Q.67 進む少子高齢化で、さらなる定年延長もあり得ると思いますか?宇佐美さんは何歳まで働きたいですか?(Meijin・会社員)
少子高齢化で、高齢者だらけの逆ピラミッド型の未来が予測されますが、このまま行くとさらなる定年延長もあり得るでしょうか?宇佐美さんはどのように予測していますか?また、宇佐美さんは何歳まで働こうと思っていますか?
20年かけて労働の流動性が高まっていく一方、徐々に社会保障制度が貧弱になり、定年制度は勝手に崩壊するでしょう
個人的には、「定年」という日本独自の制度自体が20年かけて徐々に崩壊していくと思います。意外に思われる方も多いと思いますが、先進国では年齢を絶対の解雇要件とするような定年制度はむしろ違法と捉えられています。
そんなわけで、我が国で定年という制度が成り立ってきた前提について考えると、
① 会社の存続期間が長い(新入社員から定年まで同じ会社となると最低40年以上必要)
② 定年後の生活が公的社会保障で守られている
③ 会社が「定年」以外の理由で従業員を解雇することが難しい
というような要件があがります。
現在の日本の大企業では、かろうじてこれらの前提は維持されていますが、毎年のごとく名だたる大企業が経営危機に陥り、社会保障財政が悪化し続け、企業経営者からの解雇規制緩和の声が高まり続ける日本で、20年後もこのような前提が維持できるとは到底思えません。
むしろ、今後時代の変化とともに旧来の大企業の経営危機が増え、それを契機とする外資の参入が活発化し、日本のローカルな雇用制度の見直し圧力が高まり、それを日本の若い企業も後押しして、従業員の働き方が変わっていく中で労働の流動性が高まり、他方で社会保障制度は徐々に貧弱になっていく、というような経緯をたどる可能性の方が高いと思います。
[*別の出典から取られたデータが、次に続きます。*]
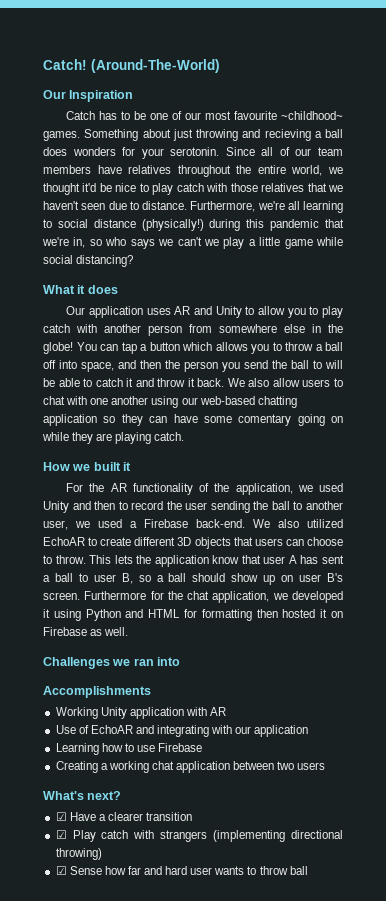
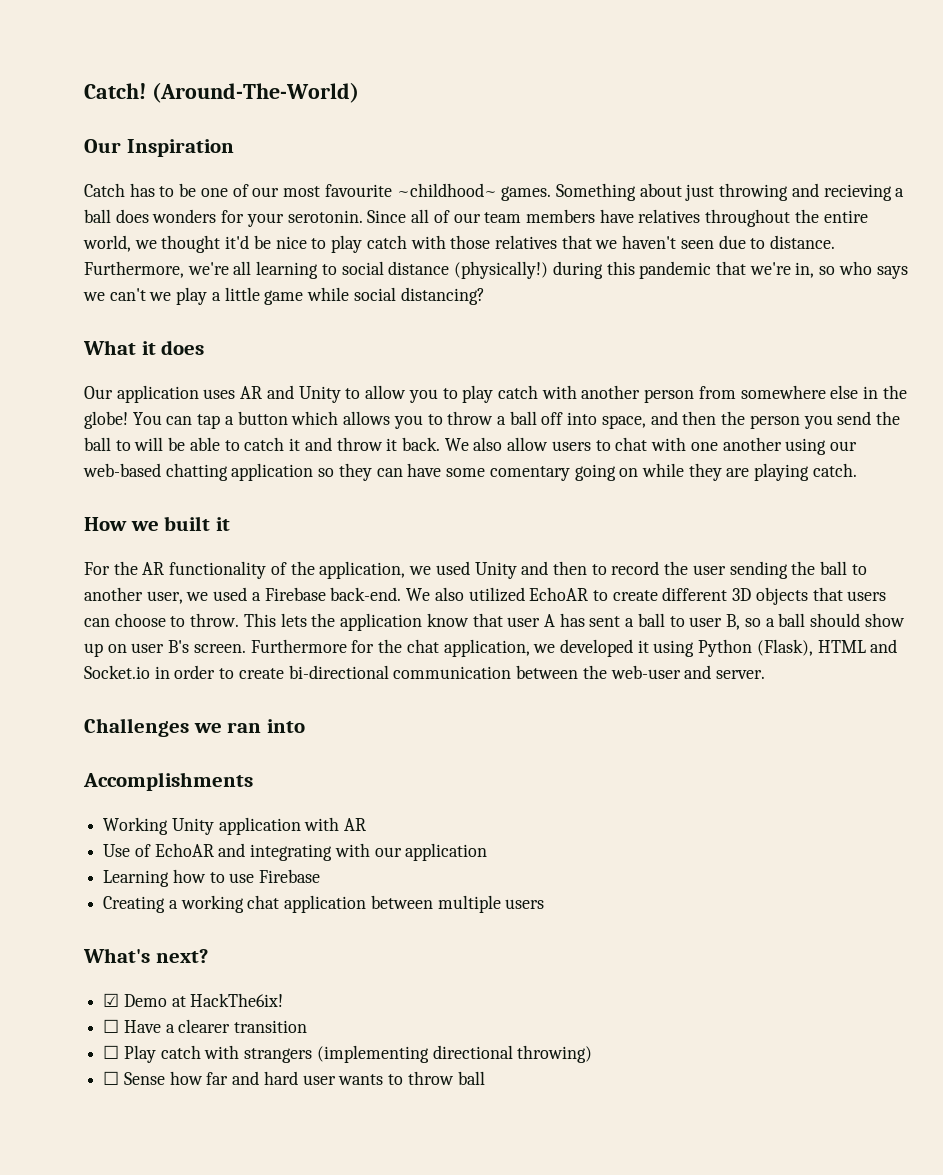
- Furthermore for the chat application, we developed it using Python and HTML for formatting then hosted it on Firebase as well.
+ Furthermore for the chat application, we developed it using Python (Flask), HTML and Socket.io in order to create bi-directional communication between the web-user and server.
- Creating a working chat application between two users
+ Creating a working chat application between multiple users
- ☑ Have a clearer transition
+ ☑ Demo at HackThe6ix!
+ ☐ Have a clearer transition
- ☑ Play catch with strangers (implementing directional throwing)
+ ☐ Play catch with strangers (implementing directional throwing)
- ☑ Sense how far and hard user wants to throw ball
+ ☐ Sense how far and hard user wants to throw ball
そんなわけで、私の予測は「20年かけて企業の新陳代謝が進み労働の流動性が高まっていく一方、社会保障制度が徐々に貧弱になっていく中で、勝手に定年制度は崩壊する」というところです。そして私は働き続けられる限りは働き続けて、世間から「老害」と呼ばれるくらいにまで粘ってやろうと思っています。